* [PROBLEM REQUIREMENTS]: Look through the entries. Copy each line that has the word "none".

___ PROVIDED DATA

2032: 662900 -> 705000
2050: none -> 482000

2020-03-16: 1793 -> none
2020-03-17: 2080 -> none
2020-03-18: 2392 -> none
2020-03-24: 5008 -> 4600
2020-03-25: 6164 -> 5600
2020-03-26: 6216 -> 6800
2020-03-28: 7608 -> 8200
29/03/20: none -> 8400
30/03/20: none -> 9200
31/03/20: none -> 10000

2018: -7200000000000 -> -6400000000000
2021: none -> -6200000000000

______
___ PROVIDED DATA

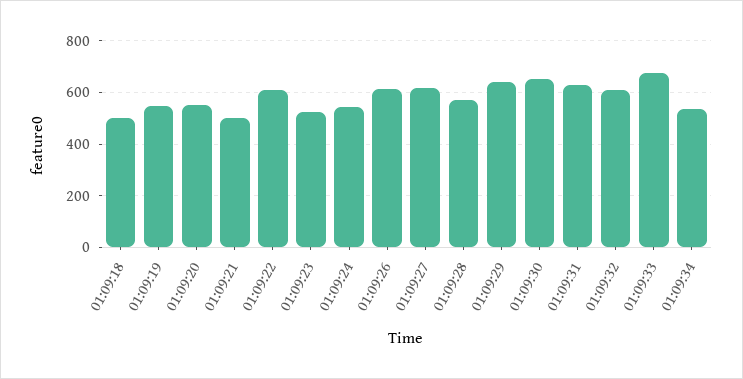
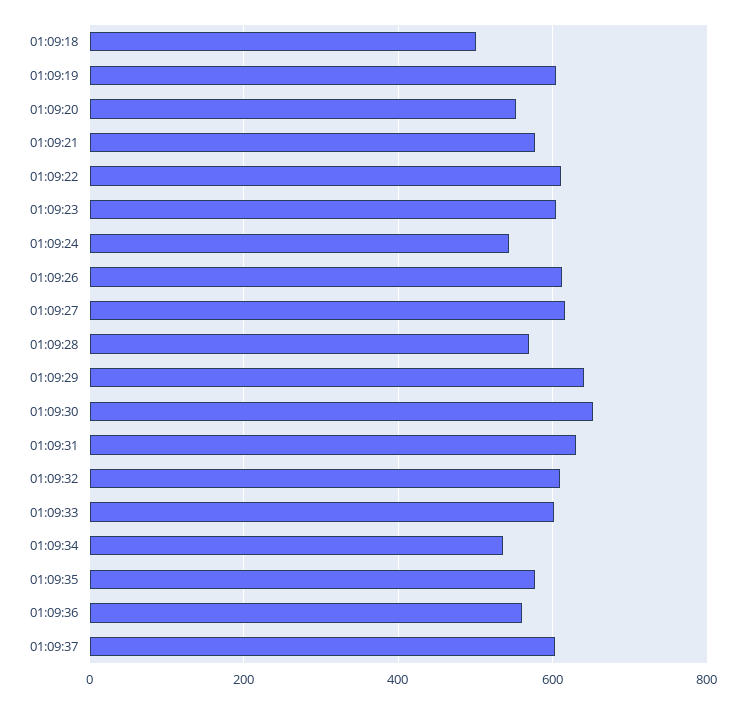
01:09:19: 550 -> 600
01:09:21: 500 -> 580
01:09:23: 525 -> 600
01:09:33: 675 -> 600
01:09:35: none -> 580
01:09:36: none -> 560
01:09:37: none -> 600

______

* [EXERCISE SOLUTION]:
2050: none -> 482000
2020-03-16: 1793 -> none
2020-03-17: 2080 -> none
2020-03-18: 2392 -> none
29/03/20: none -> 8400
30/03/20: none -> 9200
31/03/20: none -> 10000
2021: none -> -6200000000000
01:09:35: none -> 580
01:09:36: none -> 560
01:09:37: none -> 600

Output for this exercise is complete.